Both McGarity and UGA President Jere Morehead emphasized emphatically that no plans would be approved that would alter the view into the stadium from the bridge.

“That will never happen,” McGarity said.

When completed, the Bulldogs will still hold their “Dawg Walk” through the Tate Center parking lot and underneath the bridge. However, the players would now change into their uniforms at the stadium before the games and shower there afterward rather than changing at the Butts-Mehre Football Complex as they currently do.

The $1 million allocation was part of $9.2 million in funds the board approved from the association’s reserve fund for facility improvement projects on Thursday. Also included is a $4.7 million plan to build a new soccer stadium at the Jack Turn Family Soccer complex and $1.8 million to go toward the first phase of a major renovation project at Stegeman Coliseum.

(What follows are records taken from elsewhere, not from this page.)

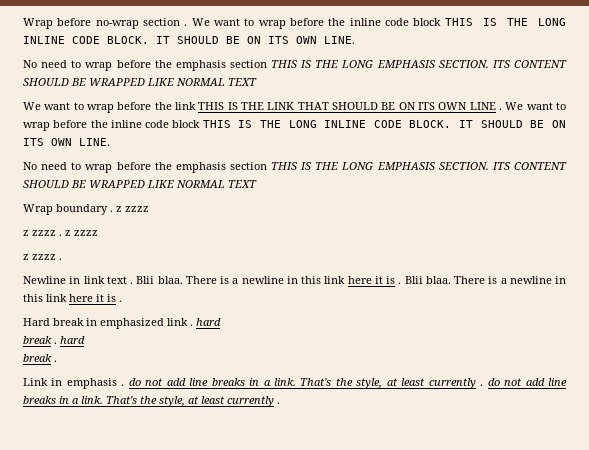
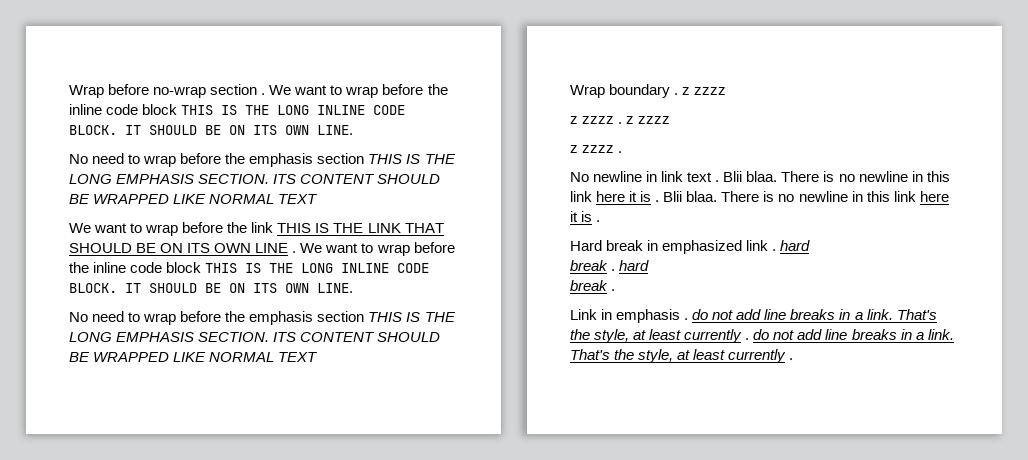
- Newline in link text . Blii blaa. There is a newline in this link here it is . Blii blaa. There is a newline in this link here it is .
+ No newline in link text . Blii blaa. There is no newline in this link here it is . Blii blaa. There is no newline in this link here it is .

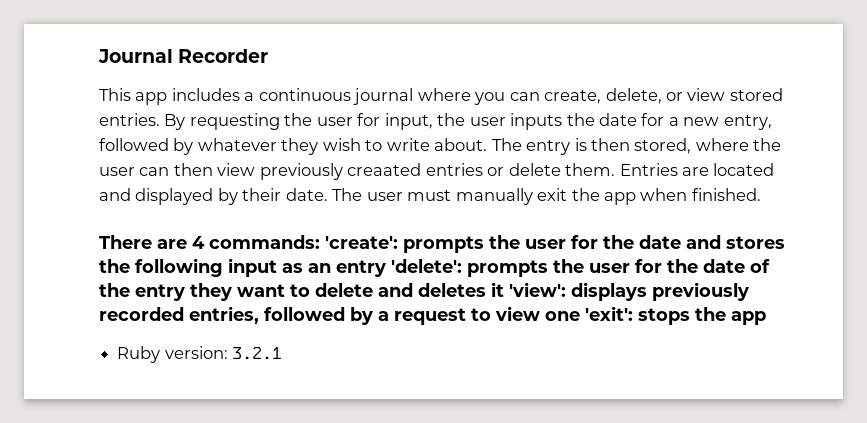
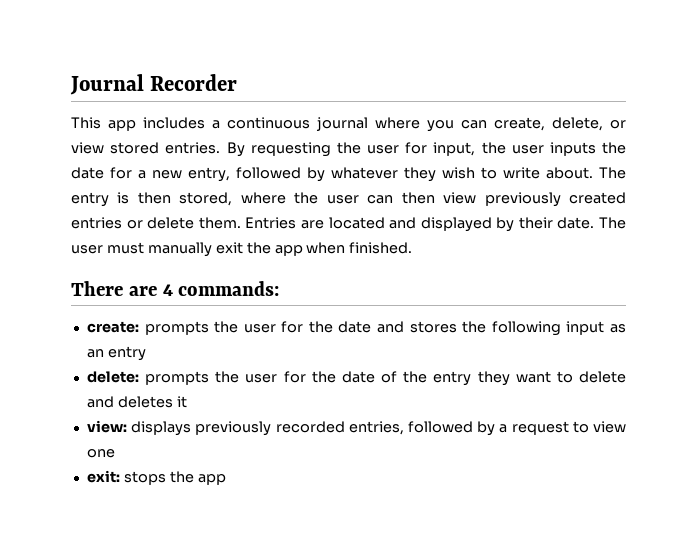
- The entry is then stored, where the user can then view previously creaated entries or delete them.
+ The entry is then stored, where the user can then view previously created entries or delete them.
- There are 4 commands: 'create': prompts the user for the date and stores the following input as an entry 'delete': prompts the user for the date of the entry they want to delete and deletes it 'view': displays previously recorded entries, followed by a request to view one 'exit': stops the app
+ There are 4 commands:
+ create: prompts the user for the date and stores the following input as an entry
+ delete: prompts the user for the date of the entry they want to delete and deletes it
+ view: displays previously recorded entries, followed by a request to view one
+ exit: stops the app
- Ruby version: 3.2.1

The initial plan for Stegeman is to “rebrand” and “repurpose” the east end of the arena and make it a mural space featuring artwork of the three teams that compete there, men’s basketball, women’s basketball and gymnastics. They will remove the championship banners and sound proofing currently there.

“We want to really energize the look and feel of the arena,” McGarity said. “… We’ve got to have some pizzazz in that building.”

That’s just Phase I of the Stegeman renovation plan. Phase II includes a center-hanging scoreboard and videoboards in the middle of the arena. That would not begin until next year.